# [WHAT THE EXERCISE ASKS]
All of the data must be returned exactly as given.

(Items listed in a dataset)
((
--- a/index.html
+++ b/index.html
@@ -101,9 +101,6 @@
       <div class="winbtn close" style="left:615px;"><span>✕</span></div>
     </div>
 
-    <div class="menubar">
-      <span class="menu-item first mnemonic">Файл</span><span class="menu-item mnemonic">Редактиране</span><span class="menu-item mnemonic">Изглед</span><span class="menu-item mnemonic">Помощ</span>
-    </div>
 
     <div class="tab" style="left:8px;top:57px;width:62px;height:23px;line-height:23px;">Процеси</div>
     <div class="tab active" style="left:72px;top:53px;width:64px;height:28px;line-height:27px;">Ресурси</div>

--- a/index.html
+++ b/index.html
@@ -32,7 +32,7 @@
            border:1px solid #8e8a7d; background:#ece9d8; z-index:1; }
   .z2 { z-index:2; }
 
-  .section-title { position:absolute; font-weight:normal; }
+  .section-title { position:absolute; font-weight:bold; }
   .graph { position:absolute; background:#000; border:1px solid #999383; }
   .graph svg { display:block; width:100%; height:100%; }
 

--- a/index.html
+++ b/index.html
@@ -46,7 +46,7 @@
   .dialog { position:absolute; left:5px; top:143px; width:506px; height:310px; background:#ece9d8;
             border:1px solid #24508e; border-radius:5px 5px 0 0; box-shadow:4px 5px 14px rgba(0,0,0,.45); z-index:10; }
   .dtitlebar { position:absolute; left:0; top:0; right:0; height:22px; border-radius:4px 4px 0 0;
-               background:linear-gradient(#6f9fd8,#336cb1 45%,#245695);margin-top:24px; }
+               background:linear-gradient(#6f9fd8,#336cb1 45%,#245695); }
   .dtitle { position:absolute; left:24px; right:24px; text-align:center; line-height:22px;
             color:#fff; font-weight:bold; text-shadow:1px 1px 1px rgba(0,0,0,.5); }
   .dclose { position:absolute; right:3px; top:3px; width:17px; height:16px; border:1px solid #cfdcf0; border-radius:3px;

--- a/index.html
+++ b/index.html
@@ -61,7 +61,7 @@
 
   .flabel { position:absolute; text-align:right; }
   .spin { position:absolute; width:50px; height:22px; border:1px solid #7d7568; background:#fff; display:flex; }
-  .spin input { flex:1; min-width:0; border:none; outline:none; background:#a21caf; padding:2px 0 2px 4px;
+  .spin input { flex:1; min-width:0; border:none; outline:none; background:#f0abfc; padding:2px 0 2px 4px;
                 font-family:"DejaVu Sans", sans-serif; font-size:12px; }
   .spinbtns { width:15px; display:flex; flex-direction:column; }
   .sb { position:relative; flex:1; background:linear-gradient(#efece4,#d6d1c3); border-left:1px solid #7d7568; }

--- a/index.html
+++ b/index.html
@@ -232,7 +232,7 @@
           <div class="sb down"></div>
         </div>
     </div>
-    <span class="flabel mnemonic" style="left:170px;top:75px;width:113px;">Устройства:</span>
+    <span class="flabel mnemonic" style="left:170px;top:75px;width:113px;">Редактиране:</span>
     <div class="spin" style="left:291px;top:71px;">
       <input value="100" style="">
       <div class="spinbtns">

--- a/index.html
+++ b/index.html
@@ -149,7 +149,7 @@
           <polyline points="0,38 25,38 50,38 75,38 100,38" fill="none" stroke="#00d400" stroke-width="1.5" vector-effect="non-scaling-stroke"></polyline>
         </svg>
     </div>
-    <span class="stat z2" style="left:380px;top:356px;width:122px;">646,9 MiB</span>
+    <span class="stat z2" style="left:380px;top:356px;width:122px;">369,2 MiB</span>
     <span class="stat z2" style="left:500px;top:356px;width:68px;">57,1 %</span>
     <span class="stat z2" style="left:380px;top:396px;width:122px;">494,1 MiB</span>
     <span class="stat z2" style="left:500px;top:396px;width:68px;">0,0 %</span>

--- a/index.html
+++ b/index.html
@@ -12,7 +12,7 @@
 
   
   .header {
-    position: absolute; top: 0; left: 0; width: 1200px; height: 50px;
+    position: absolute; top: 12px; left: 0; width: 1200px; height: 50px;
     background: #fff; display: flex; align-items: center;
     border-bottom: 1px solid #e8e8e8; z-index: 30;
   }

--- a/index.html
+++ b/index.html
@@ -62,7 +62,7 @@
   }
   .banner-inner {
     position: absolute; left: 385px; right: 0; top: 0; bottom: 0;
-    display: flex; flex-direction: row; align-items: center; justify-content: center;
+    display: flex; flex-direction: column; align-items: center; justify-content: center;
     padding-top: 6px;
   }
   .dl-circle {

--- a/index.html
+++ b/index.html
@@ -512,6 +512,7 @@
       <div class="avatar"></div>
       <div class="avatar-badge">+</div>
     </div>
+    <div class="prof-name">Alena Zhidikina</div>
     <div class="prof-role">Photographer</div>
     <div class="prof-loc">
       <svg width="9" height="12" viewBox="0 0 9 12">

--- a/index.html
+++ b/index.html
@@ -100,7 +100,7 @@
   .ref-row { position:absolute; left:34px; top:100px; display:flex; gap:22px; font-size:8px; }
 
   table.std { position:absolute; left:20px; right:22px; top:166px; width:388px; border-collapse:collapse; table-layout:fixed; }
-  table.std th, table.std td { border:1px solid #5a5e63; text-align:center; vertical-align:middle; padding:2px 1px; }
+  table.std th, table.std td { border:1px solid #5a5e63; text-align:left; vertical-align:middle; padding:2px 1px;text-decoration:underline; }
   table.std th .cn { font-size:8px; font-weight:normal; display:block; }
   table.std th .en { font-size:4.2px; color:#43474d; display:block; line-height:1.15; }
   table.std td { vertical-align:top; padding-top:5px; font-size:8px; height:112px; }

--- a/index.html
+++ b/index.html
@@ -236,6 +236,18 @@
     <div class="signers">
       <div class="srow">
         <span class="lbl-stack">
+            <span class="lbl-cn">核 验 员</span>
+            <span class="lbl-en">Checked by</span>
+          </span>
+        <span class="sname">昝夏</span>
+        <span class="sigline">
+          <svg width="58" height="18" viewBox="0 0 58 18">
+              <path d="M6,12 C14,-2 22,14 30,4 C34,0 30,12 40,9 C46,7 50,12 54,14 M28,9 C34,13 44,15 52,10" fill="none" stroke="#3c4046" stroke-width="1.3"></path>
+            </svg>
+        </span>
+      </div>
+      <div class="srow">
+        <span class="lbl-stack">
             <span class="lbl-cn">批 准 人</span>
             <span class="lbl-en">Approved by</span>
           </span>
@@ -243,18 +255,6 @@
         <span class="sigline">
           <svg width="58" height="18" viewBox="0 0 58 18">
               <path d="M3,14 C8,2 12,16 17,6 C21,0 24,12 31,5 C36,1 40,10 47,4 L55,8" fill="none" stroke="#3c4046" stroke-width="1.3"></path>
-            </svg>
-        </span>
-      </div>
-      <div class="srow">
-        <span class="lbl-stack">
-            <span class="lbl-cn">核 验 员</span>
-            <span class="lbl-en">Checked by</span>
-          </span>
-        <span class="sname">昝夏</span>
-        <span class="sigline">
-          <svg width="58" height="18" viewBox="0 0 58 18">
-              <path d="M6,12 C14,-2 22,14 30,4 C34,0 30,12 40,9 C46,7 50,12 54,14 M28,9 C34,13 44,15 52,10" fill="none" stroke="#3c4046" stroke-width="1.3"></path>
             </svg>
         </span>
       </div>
))
# [ANSWER]
--- a/index.html
+++ b/index.html
@@ -101,9 +101,6 @@
       <div class="winbtn close" style="left:615px;"><span>✕</span></div>
     </div>
 
-    <div class="menubar">
-      <span class="menu-item first mnemonic">Файл</span><span class="menu-item mnemonic">Редактиране</span><span class="menu-item mnemonic">Изглед</span><span class="menu-item mnemonic">Помощ</span>
-    </div>
 
     <div class="tab" style="left:8px;top:57px;width:62px;height:23px;line-height:23px;">Процеси</div>
     <div class="tab active" style="left:72px;top:53px;width:64px;height:28px;line-height:27px;">Ресурси</div>

--- a/index.html
+++ b/index.html
@@ -32,7 +32,7 @@
            border:1px solid #8e8a7d; background:#ece9d8; z-index:1; }
   .z2 { z-index:2; }
 
-  .section-title { position:absolute; font-weight:normal; }
+  .section-title { position:absolute; font-weight:bold; }
   .graph { position:absolute; background:#000; border:1px solid #999383; }
   .graph svg { display:block; width:100%; height:100%; }
 

--- a/index.html
+++ b/index.html
@@ -46,7 +46,7 @@
   .dialog { position:absolute; left:5px; top:143px; width:506px; height:310px; background:#ece9d8;
             border:1px solid #24508e; border-radius:5px 5px 0 0; box-shadow:4px 5px 14px rgba(0,0,0,.45); z-index:10; }
   .dtitlebar { position:absolute; left:0; top:0; right:0; height:22px; border-radius:4px 4px 0 0;
-               background:linear-gradient(#6f9fd8,#336cb1 45%,#245695);margin-top:24px; }
+               background:linear-gradient(#6f9fd8,#336cb1 45%,#245695); }
   .dtitle { position:absolute; left:24px; right:24px; text-align:center; line-height:22px;
             color:#fff; font-weight:bold; text-shadow:1px 1px 1px rgba(0,0,0,.5); }
   .dclose { position:absolute; right:3px; top:3px; width:17px; height:16px; border:1px solid #cfdcf0; border-radius:3px;

--- a/index.html
+++ b/index.html
@@ -61,7 +61,7 @@
 
   .flabel { position:absolute; text-align:right; }
   .spin { position:absolute; width:50px; height:22px; border:1px solid #7d7568; background:#fff; display:flex; }
-  .spin input { flex:1; min-width:0; border:none; outline:none; background:#a21caf; padding:2px 0 2px 4px;
+  .spin input { flex:1; min-width:0; border:none; outline:none; background:#f0abfc; padding:2px 0 2px 4px;
                 font-family:"DejaVu Sans", sans-serif; font-size:12px; }
   .spinbtns { width:15px; display:flex; flex-direction:column; }
   .sb { position:relative; flex:1; background:linear-gradient(#efece4,#d6d1c3); border-left:1px solid #7d7568; }

--- a/index.html
+++ b/index.html
@@ -232,7 +232,7 @@
           <div class="sb down"></div>
         </div>
     </div>
-    <span class="flabel mnemonic" style="left:170px;top:75px;width:113px;">Устройства:</span>
+    <span class="flabel mnemonic" style="left:170px;top:75px;width:113px;">Редактиране:</span>
     <div class="spin" style="left:291px;top:71px;">
       <input value="100" style="">
       <div class="spinbtns">

--- a/index.html
+++ b/index.html
@@ -149,7 +149,7 @@
           <polyline points="0,38 25,38 50,38 75,38 100,38" fill="none" stroke="#00d400" stroke-width="1.5" vector-effect="non-scaling-stroke"></polyline>
         </svg>
     </div>
-    <span class="stat z2" style="left:380px;top:356px;width:122px;">646,9 MiB</span>
+    <span class="stat z2" style="left:380px;top:356px;width:122px;">369,2 MiB</span>
     <span class="stat z2" style="left:500px;top:356px;width:68px;">57,1 %</span>
     <span class="stat z2" style="left:380px;top:396px;width:122px;">494,1 MiB</span>
     <span class="stat z2" style="left:500px;top:396px;width:68px;">0,0 %</span>

--- a/index.html
+++ b/index.html
@@ -12,7 +12,7 @@
 
   
   .header {
-    position: absolute; top: 0; left: 0; width: 1200px; height: 50px;
+    position: absolute; top: 12px; left: 0; width: 1200px; height: 50px;
     background: #fff; display: flex; align-items: center;
     border-bottom: 1px solid #e8e8e8; z-index: 30;
   }

--- a/index.html
+++ b/index.html
@@ -62,7 +62,7 @@
   }
   .banner-inner {
     position: absolute; left: 385px; right: 0; top: 0; bottom: 0;
-    display: flex; flex-direction: row; align-items: center; justify-content: center;
+    display: flex; flex-direction: column; align-items: center; justify-content: center;
     padding-top: 6px;
   }
   .dl-circle {

--- a/index.html
+++ b/index.html
@@ -512,6 +512,7 @@
       <div class="avatar"></div>
       <div class="avatar-badge">+</div>
     </div>
+    <div class="prof-name">Alena Zhidikina</div>
     <div class="prof-role">Photographer</div>
     <div class="prof-loc">
       <svg width="9" height="12" viewBox="0 0 9 12">

--- a/index.html
+++ b/index.html
@@ -100,7 +100,7 @@
   .ref-row { position:absolute; left:34px; top:100px; display:flex; gap:22px; font-size:8px; }
 
   table.std { position:absolute; left:20px; right:22px; top:166px; width:388px; border-collapse:collapse; table-layout:fixed; }
-  table.std th, table.std td { border:1px solid #5a5e63; text-align:center; vertical-align:middle; padding:2px 1px; }
+  table.std th, table.std td { border:1px solid #5a5e63; text-align:left; vertical-align:middle; padding:2px 1px;text-decoration:underline; }
   table.std th .cn { font-size:8px; font-weight:normal; display:block; }
   table.std th .en { font-size:4.2px; color:#43474d; display:block; line-height:1.15; }
   table.std td { vertical-align:top; padding-top:5px; font-size:8px; height:112px; }

--- a/index.html
+++ b/index.html
@@ -236,6 +236,18 @@
     <div class="signers">
       <div class="srow">
         <span class="lbl-stack">
+            <span class="lbl-cn">核 验 员</span>
+            <span class="lbl-en">Checked by</span>
+          </span>
+        <span class="sname">昝夏</span>
+        <span class="sigline">
+          <svg width="58" height="18" viewBox="0 0 58 18">
+              <path d="M6,12 C14,-2 22,14 30,4 C34,0 30,12 40,9 C46,7 50,12 54,14 M28,9 C34,13 44,15 52,10" fill="none" stroke="#3c4046" stroke-width="1.3"></path>
+            </svg>
+        </span>
+      </div>
+      <div class="srow">
+        <span class="lbl-stack">
             <span class="lbl-cn">批 准 人</span>
             <span class="lbl-en">Approved by</span>
           </span>
@@ -243,18 +255,6 @@
         <span class="sigline">
           <svg width="58" height="18" viewBox="0 0 58 18">
               <path d="M3,14 C8,2 12,16 17,6 C21,0 24,12 31,5 C36,1 40,10 47,4 L55,8" fill="none" stroke="#3c4046" stroke-width="1.3"></path>
-            </svg>
-        </span>
-      </div>
-      <div class="srow">
-        <span class="lbl-stack">
-            <span class="lbl-cn">核 验 员</span>
-            <span class="lbl-en">Checked by</span>
-          </span>
-        <span class="sname">昝夏</span>
-        <span class="sigline">
-          <svg width="58" height="18" viewBox="0 0 58 18">
-              <path d="M6,12 C14,-2 22,14 30,4 C34,0 30,12 40,9 C46,7 50,12 54,14 M28,9 C34,13 44,15 52,10" fill="none" stroke="#3c4046" stroke-width="1.3"></path>
             </svg>
         </span>
       </div>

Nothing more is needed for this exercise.